For a long time in healthcare we have referred to things like “degenerative joint disease,” “arthritis,” and “muscle fraying” as normal wear and tear on the body. We’ve used a simple analogy about your car to describe it too: over a long time of rubbing across one another, even with the best lubricants man can create, the metal parts of your car wear down. So we can replace them, or replace the car. This must be the same thing happening in your body, and why your joint spaces look different than the ones the 14 year old over there has!

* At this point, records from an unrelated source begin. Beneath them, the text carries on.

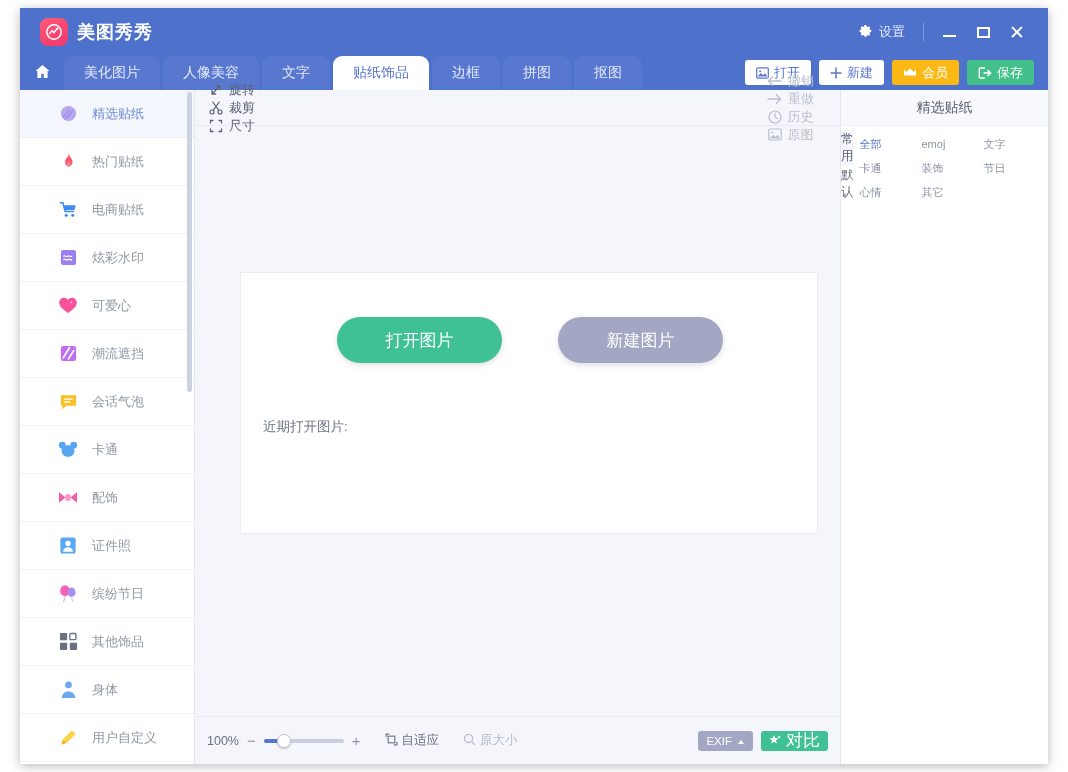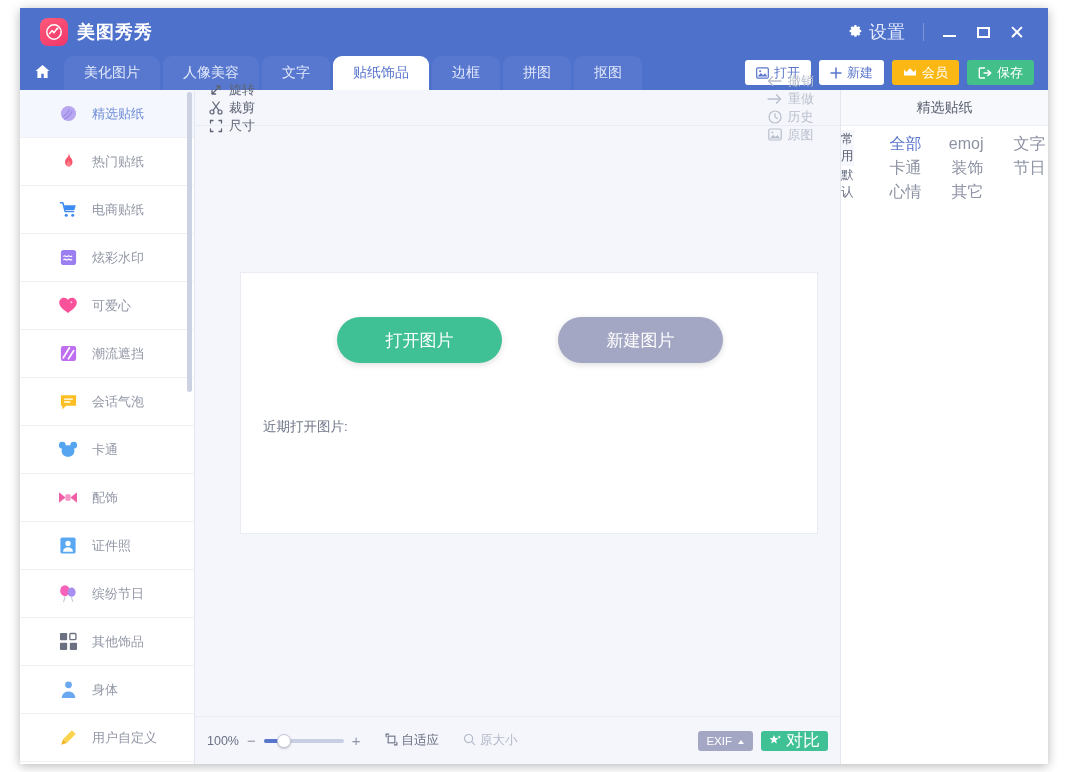--- a/index.html
+++ b/index.html
@@ -28,21 +28,21 @@
     width:28px; height:28px; border-radius:8px;
     background: linear-gradient(150deg,#ff5a7a 0%, #f0366b 100%);
     display:flex; align-items:center; justify-content:center;
   }
   .logo-mark svg { display:block; }
   .app-title {
     color:#ffffff; font-size:18px; font-weight:bold; letter-spacing:1px;
   }
   .tb-right { position:absolute; right:14px; top:0; height:48px; display:flex; align-items:center; gap:0px;}
   .settings-btn {
-    display:flex; align-items:center; gap:6px; color:#e4eafc; font-size:18px;
+    display:flex; align-items:center; gap:6px; color:#e4eafc; font-size:13px;
     padding: 4px 10px; cursor:default;
   }
   .tb-divider { width:1px; height:18px; background:#7d96da; margin:0 8px;}
   .wbtn {
     width:34px; height:30px; display:flex; align-items:center; justify-content:center;
     color:#ffffff;
   }
   .wbtn .min-glyph { width:13px; height:2px; background:#fff; margin-top:8px;}
   .wbtn .max-glyph { width:13px; height:11px; border:2px solid #fff;}
   .wbtn .close-glyph { font-size:19px; line-height:19px; font-weight:300;}
@@ -185,22 +185,22 @@
   .rpanel-body { position:absolute; left:0; top:36px; width:208px; height:638px; display:flex; }
   .rp-sidetabs { width:40px; background:#ffffff; padding-top:4px;}
   .rp-sidetab {
     height:36px; display:flex; align-items:center; justify-content:center;
     font-size:12.5px; color:#6a7184;
   }
   .rp-sidetab.active { background:#f5f7fc; color:#5b6171;}
   .rp-cats { flex:1; padding:6px 4px 0 6px; }
   .cat-row { display:flex; }
   .cat {
-    width:62px; height:24px; display:flex; align-items:center; justify-content:flex-end;
-    font-size:16px; color:#8d93a4;
+    width:62px; height:24px; display:flex; align-items:center; justify-content:flex-start;
+    font-size:11px; color:#8d93a4;
   }
   .cat.active { color:#5a76cc; }
   .cat.blank { visibility:hidden; }
 </style>
 </head>
 <body>
 
 <div id="app">
 
   <div class="titlebar">

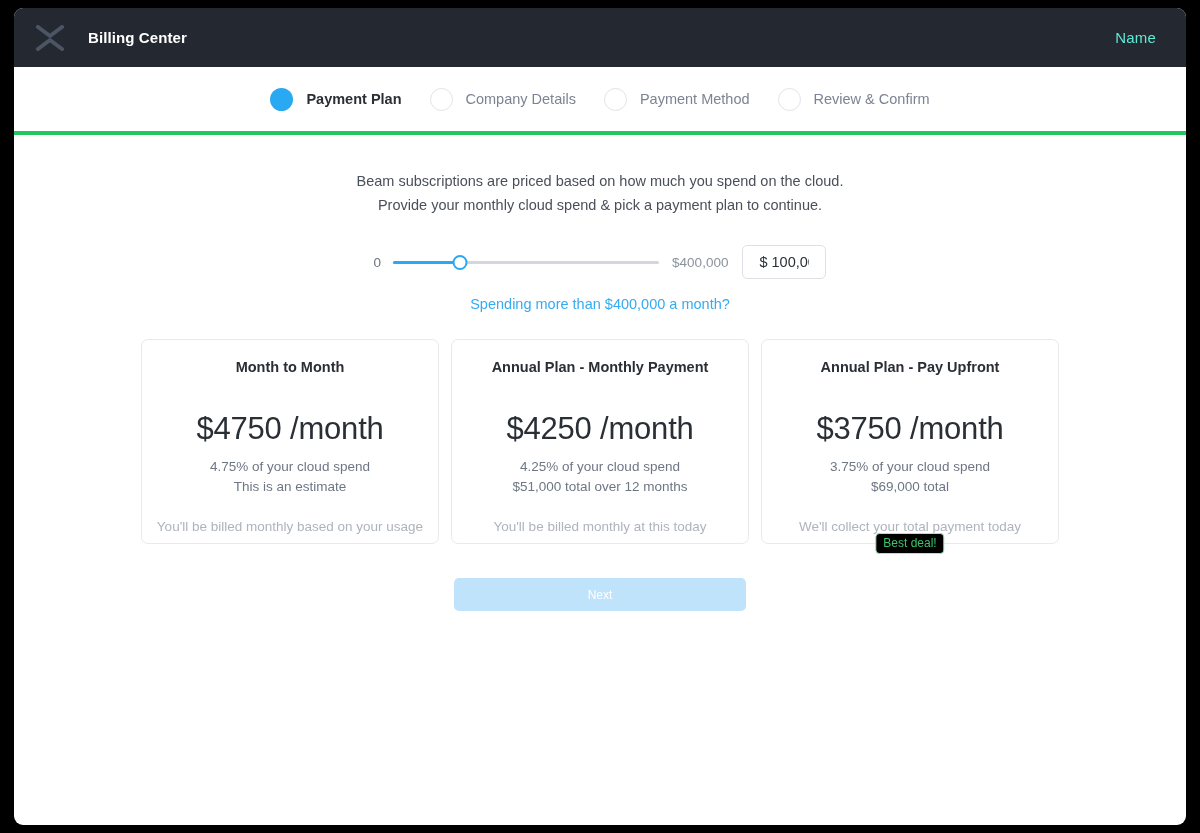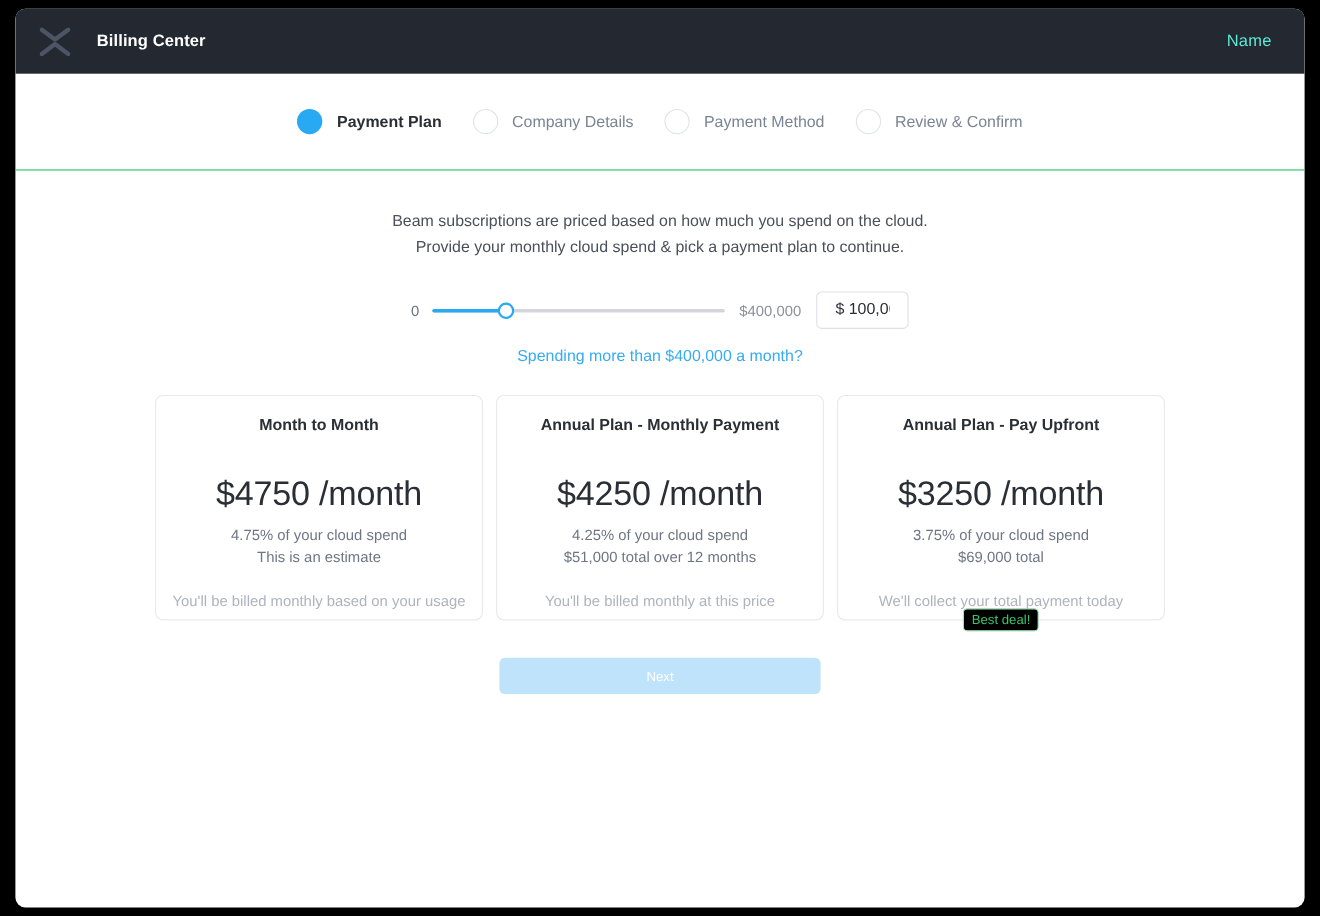--- a/index.html
+++ b/index.html
@@ -51,25 +51,25 @@
   }
   .header-spacer { flex: 1 1 auto; }
   .user-name {
     color: #5eead4;
     font-size: 15px;
     letter-spacing: 0.2px;
   }
 
   
   .stepper {
-    height: 88px;
-    display: flex;
-    align-items: center;
-    justify-content: center;
-    border-bottom: 1px solid #22c55e;
+    height: 68px;
+    display: flex;
+    align-items: center;
+    justify-content: center;
+    border-bottom: 4px solid #22c55e;
     box-sizing: border-box;
   }
   .step {
     display: flex;
     align-items: center;
     margin-right: 28px;
   }
   .step:last-child { margin-right: 0; }
   .step-dot {
     width: 23px;
@@ -313,26 +313,26 @@
         <div class="card-sub">4.75% of your cloud spend</div>
         <div class="card-sub" style="margin-top:0">This is an estimate</div>
         <div class="card-foot">You'll be billed monthly based on your usage</div>
       </div>
 
       <div class="card">
         <div class="card-title">Annual Plan - Monthly Payment</div>
         <div class="card-price">$4250 /month</div>
         <div class="card-sub">4.25% of your cloud spend</div>
         <div class="card-sub" style="margin-top:0">$51,000 total over 12 months</div>
-        <div class="card-foot">You'll be billed monthly at this price</div>
+        <div class="card-foot">You'll be billed monthly at this today</div>
       </div>
 
       <div class="card">
         <div class="card-title">Annual Plan - Pay Upfront</div>
-        <div class="card-price">$3250 /month</div>
+        <div class="card-price">$3750 /month</div>
         <div class="card-sub">3.75% of your cloud spend</div>
         <div class="card-sub" style="margin-top:0">$69,000 total</div>
         <div class="card-foot">We'll collect your total payment today</div>
         <div class="badge">Best deal!</div>
       </div>
 
     </div>
 
     
     <div class="next-wrap">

The problem with this analogy is that almost every recent study coming out on the matter is challenging our perceptions of these things. Inactive individuals actually have MORE and WORSE arthritis than runners, who actually seem to have better knees and backs than non-runners. Athletes without history of traumatic injury (ACL tears, fractures, etc) to their joints actually seem to have less incidence of pain than their non athletic counterparts, even in frequently used joints in their sport. Cartilage actually seems BETTER for these people, but how on earth can that be?
Well, for a long time in healthcare, we have been forgetting one of the first things we learned in Anatomy and Physiology: the SAID Principle. It’s actually the entire rationale behind weight lifting for body builders, resistance training for those diagnosed with osteoarthritis, and progressive loading protocols for patients with sprains, strains, and tears. Deliberate loading and use of the tissues of the body, including muscles, tendons, ligaments, and bones, actually stimulates them to build up stronger. It’s why you see martial artists rolling logs over their shins to build up bone strength and prevent fractures during competition. Directly applying transverse force to a bone actually encourages the body to increase the strength of the bone AGAINST that action and support the body better!
We actually see this with runners in both the knees and spine. Cartilage and disc space preservation is actually better because as we apply load straight down, the body will kickstart a cycle that sends MORE nutrients and cells to the area to ensure the joints can safely tolerate that load!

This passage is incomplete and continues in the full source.